Un Carrier populaire
Feignant d'ignorer les autorités constituées, Carrier se présente d'abord aux sections et à la société populaire naguère dissoute par les Girondins. Unanimement applaudi, il fut reconduit chez lui par une foule chantante et, le lendemain, il fit l'apologie des Montagnards. Le dimanche 8 septembre se déroule sur le champ de Mars une revue de la garnison et de la garde nationale et il s'en prend publiquement à une compagnie des canonniers de la garde qu'il estimait avoir été en contre-révolution ouverte et il les fera d'ailleurs passer tous à l'armée du nord. La cérémonie se termine par la plantation d'un arbre de la liberté sur la place de l'Egalité place du Parlement de Bretagne et on jette dans un bûcher un portrait de Louis XVI et divers attributs du "despotisme". On danse jusqu'à l'aurore et des citoyennes ornées de guirlandes et de feuilles de chêne lui offrent une couronne civique et l'une d'elles chante un couplet à la gloire de la Montagne. Le lendemain, il présente son collègue Pocholle à la société populaire.
Coups de balai au département, au district et à la municipalité
Utilisant les fiches de Rousseville, le proconsul va choisir ses hommes sans avoir à rendre compte. Le directoire du département et son conseil général, qui a beaucoup à se faire pardonner, sont entièrement renouvelés et ont perdu la plupart de leurs pouvoirs. Le district, qui avait pour principale mission l'administration et la vente des biens nationaux et la poursuite des émigrés et des prêtres, fut aussi renouvelé alors qu'il s'agissait d'un docile agent de transmission.

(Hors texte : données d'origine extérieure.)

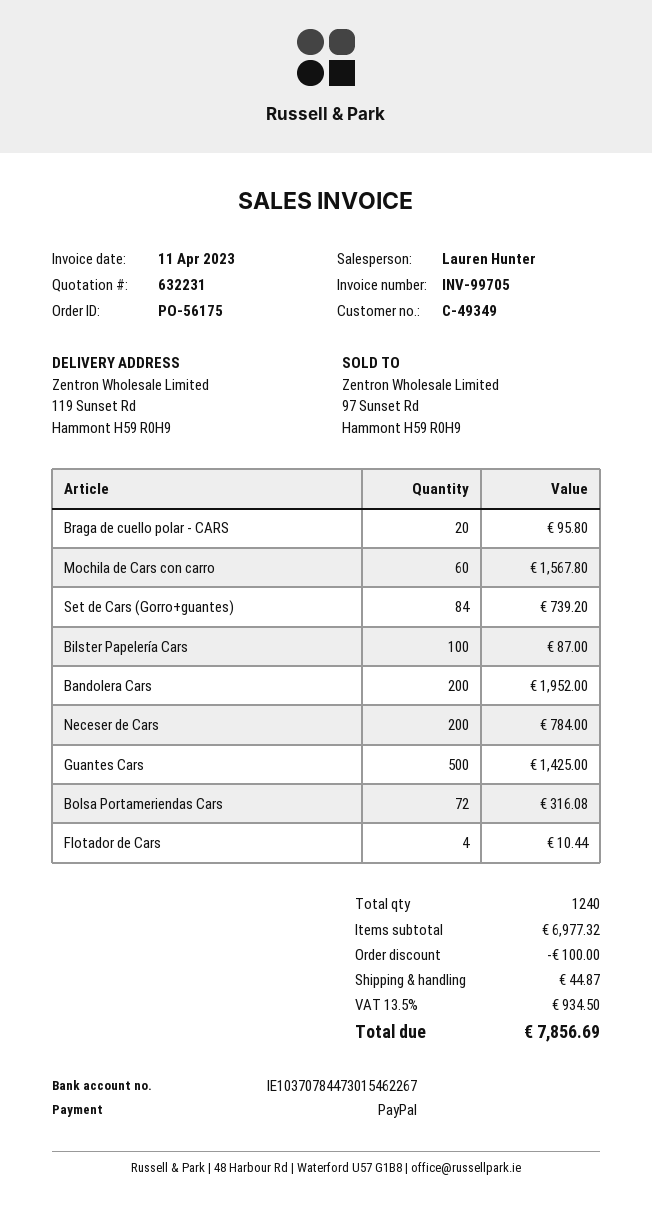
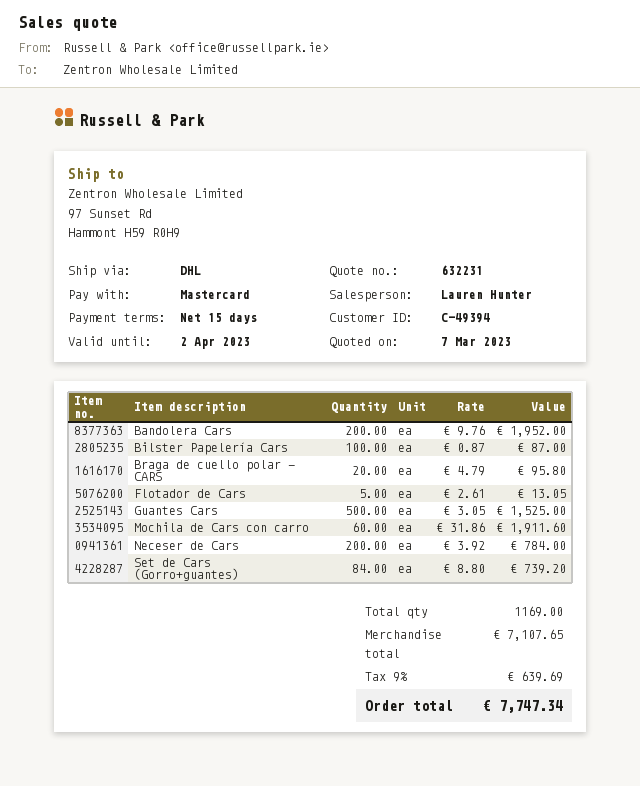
customer number: C-49349 -> C-49394
payment method: PayPal -> Mastercard
ship to: 119 Sunset Rd, Hammont H59 R0H9 -> 97 Sunset Rd, Hammont H59 R0H9
Mochila de Cars con carro: 60 for 1567.80 -> 60 for 1911.60
Guantes Cars: 500 for 1425.00 -> 500 for 1525.00
Bolsa Portameriendas Cars: 72 for 316.08 -> none
Flotador de Cars: 4 for 10.44 -> 5 for 13.05
total quantity: 1240 -> 1169
subtotal: 6977.32 -> 7107.65
discount: 100.00 -> none
shipping: 44.87 -> none
tax: 13.5% = 934.50 -> 9% = 639.69
total: 7856.69 -> 7747.34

La municipalité tombe sous le joug du comité de surveillance et des sections. Du conseil général de la commnune Carrier ne conserve que quatre notables dont trois sont nommés officiers municipaux ( dont Jean Leperdit)et font partie des quinze ( pour moitié commerçants et artisans) dont Elias est nommé maire, malgré son passé de Girondin. Trente notables leurs sont adjoints. L'installation de la nouvelle municipalité se fit solennellement le 20 septembre dans la grande salle de la maison commune où Carrier et Pocholle annoncèrent les noms choisis puis Elias fit sa profession de foi devant ses concitoyens "qu'un moment d'erreur a fait dévier du grand principe d'unité" et finit en s'adressant à Carrier : "Et toi, doublement montagnard, ( il est né près d'Aurillac) brave et pur Carrier, toi qui as ravivé le feu sacré du patriotisme des Rennais, reçois de tes amis le baiser fraternel, gage assuré de leur amour et de leur reconnaissance".

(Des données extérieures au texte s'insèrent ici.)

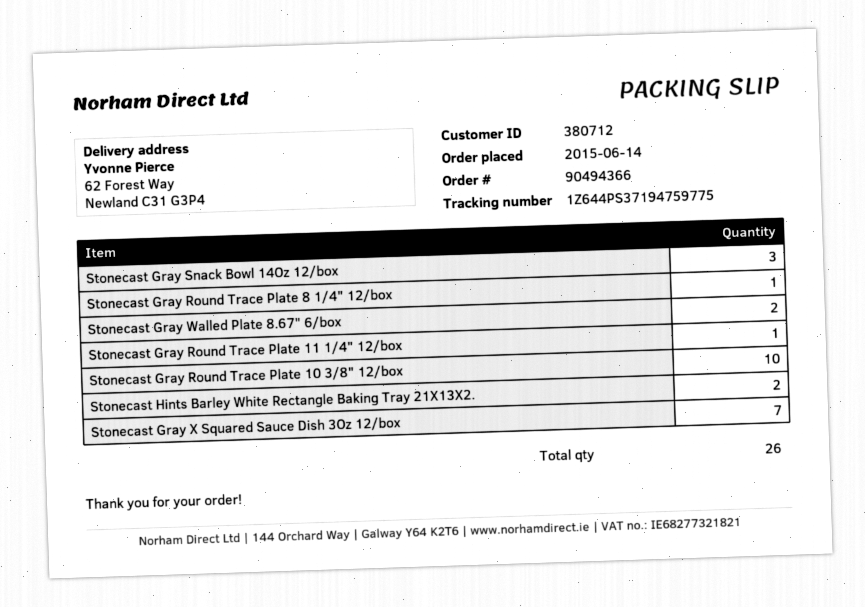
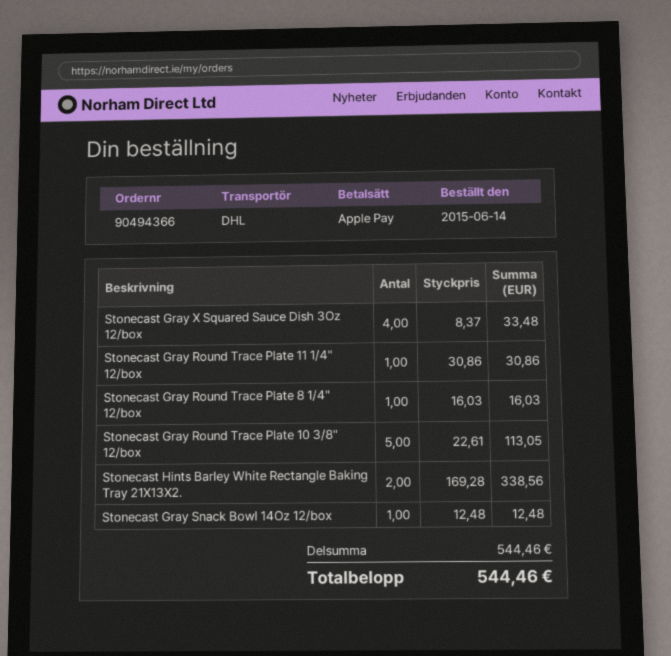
Stonecast Gray Snack Bowl 14Oz 12/box: 3 -> 1
Stonecast Gray Walled Plate 8.67" 6/box: 2 -> none
Stonecast Gray Round Trace Plate 10 3/8" 12/box: 10 -> 5
Stonecast Gray X Squared Sauce Dish 3Oz 12/box: 7 -> 4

Le traitement des suspects et ennemis du peuple et... un projet de noyades
En application de la loi des suspects du 17 septembre, la mission principale de la municipalité est de détecter les ennemis du régime, souvent objets de dénonciations, et d'aider à leur détention. On l'invite aussi à combattre les accapareurs. Les suspects sont nombreux, à commencer par les étrangers dont Carrier prend directement la surveillance par le biais du comité du même nom renouvelé lui aussi avec trente hommes à sa dévotion. On envoie les réputés dangereux au Mont-Saint-Michel, faute de place dans les prisons de la porte Saint-Michel, de la tour Lebat et du refuge de la Trinité, les suspectes étant détenues au refuge du Bon Pasteur où le comité refusera l'élargissement de deux soeurs et d'une belle-soeur de l'émigré Chateaubriand. Dans une lettre au comité de Salut public du 27 septembre, il suggère de tranférer les coupables de fédéralisme hors de Rennes, car "quelques patriotes commencent déjà à sentir une fausse humanité pour eux", et nul doute qu'il mette en tête de ces patriotes l'officier public Leperdit désigné par la municipalité comme commissaire aux prisons.[2]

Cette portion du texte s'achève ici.